见严清筱没有起疑,目光有催促的意思,凤琪复杂地看了她一眼,缓缓地离开他了的寝宫。
一切,就看明日了。
天意,究竟是如何呢……
夜间,宋晓假扮成了严落绯暗访了凤琳,恭敬道:“殿下,军队已经在凤凰城外五百里处驻扎了,只是……”
“只是什么?”凤琳皱眉问。
“为了以防万一,臣建议,让一部分将士进入凤凰城贴身保护才是。”宋晓犹豫道,“万一,凤翎汐领军而来……”
“嗯,你让她们进城。”
宋晓支支吾吾道:“可她们不听我的……非要殿下自己去……”
凤琳不满道:“我还要忙着明日之事,如何有时间出城再回来。”她还要准备明天当众的发言呢。
“那……殿下不如给个信物吧……”
凤琳想想也有理,她在身上摸了半天,找到了一块玉正要递给宋晓时,就听她道:“玉太普通太平常了……将军队调入皇城,殿下,是需要虎符的……否则守在城门的士兵是不会放行的……”
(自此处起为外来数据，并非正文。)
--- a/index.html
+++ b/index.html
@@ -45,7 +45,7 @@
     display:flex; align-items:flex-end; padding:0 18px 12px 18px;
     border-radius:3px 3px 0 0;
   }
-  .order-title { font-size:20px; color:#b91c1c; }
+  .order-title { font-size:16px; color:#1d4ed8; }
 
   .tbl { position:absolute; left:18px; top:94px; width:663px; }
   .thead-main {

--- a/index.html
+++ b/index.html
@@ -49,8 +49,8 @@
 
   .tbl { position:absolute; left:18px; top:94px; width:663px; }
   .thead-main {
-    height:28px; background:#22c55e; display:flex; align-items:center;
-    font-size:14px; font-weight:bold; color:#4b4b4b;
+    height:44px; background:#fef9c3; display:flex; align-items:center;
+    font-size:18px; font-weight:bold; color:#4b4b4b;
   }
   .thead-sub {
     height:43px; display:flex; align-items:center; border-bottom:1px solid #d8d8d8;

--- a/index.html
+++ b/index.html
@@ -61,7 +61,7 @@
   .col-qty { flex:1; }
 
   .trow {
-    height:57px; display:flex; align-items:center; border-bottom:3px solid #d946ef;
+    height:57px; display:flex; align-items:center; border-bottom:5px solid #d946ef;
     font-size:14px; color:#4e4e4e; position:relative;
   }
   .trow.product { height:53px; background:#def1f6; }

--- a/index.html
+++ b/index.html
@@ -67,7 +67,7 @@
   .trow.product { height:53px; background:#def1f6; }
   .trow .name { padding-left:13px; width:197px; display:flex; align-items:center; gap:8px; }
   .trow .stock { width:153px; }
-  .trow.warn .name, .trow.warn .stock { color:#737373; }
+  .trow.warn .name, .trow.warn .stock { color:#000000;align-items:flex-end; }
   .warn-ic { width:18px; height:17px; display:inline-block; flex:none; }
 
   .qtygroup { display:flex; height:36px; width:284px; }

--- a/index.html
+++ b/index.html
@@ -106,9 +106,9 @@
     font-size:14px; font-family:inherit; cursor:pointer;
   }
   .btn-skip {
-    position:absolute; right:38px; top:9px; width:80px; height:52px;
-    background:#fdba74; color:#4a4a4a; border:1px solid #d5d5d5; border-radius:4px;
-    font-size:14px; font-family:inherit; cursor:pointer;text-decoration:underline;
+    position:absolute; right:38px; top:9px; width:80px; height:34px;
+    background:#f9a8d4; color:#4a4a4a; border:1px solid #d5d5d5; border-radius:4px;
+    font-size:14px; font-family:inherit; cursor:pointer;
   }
在从凤琳手中接到虎符时,宋晓暗自笑得得意,她回了林逸买下的府邸,将虎符交给了正在为明日祭祀准备拼杀的凤翎汐的手中。
她笑道:“完璧归赵!”
“你……”凤翎汐一怔,就听宋晓严肃道,“凤凰城外一共两支军队,一支是你的手下,不过千人。一支是凤琳的,不过里面并不是所有人都效忠凤琳,他们只是效忠虎符的主人。所以,三殿下,你现在速速出城,要想办法将凤琳的人斩草除根,并让所有人都归顺于你!随后挥军攻城!将凤琳瓮中捉鳖!”
“可是短短一晚,皇姐又如何让所有人臣服呢。”凤清歌道出了担忧,“祭祀辰时就进行,如今只有三个时辰了啊。”
宋晓咬了咬唇道:“那就派人干扰她,阻碍凤琳祭祀。祭祀不能成功!一直阻碍到三殿下带军而来,。”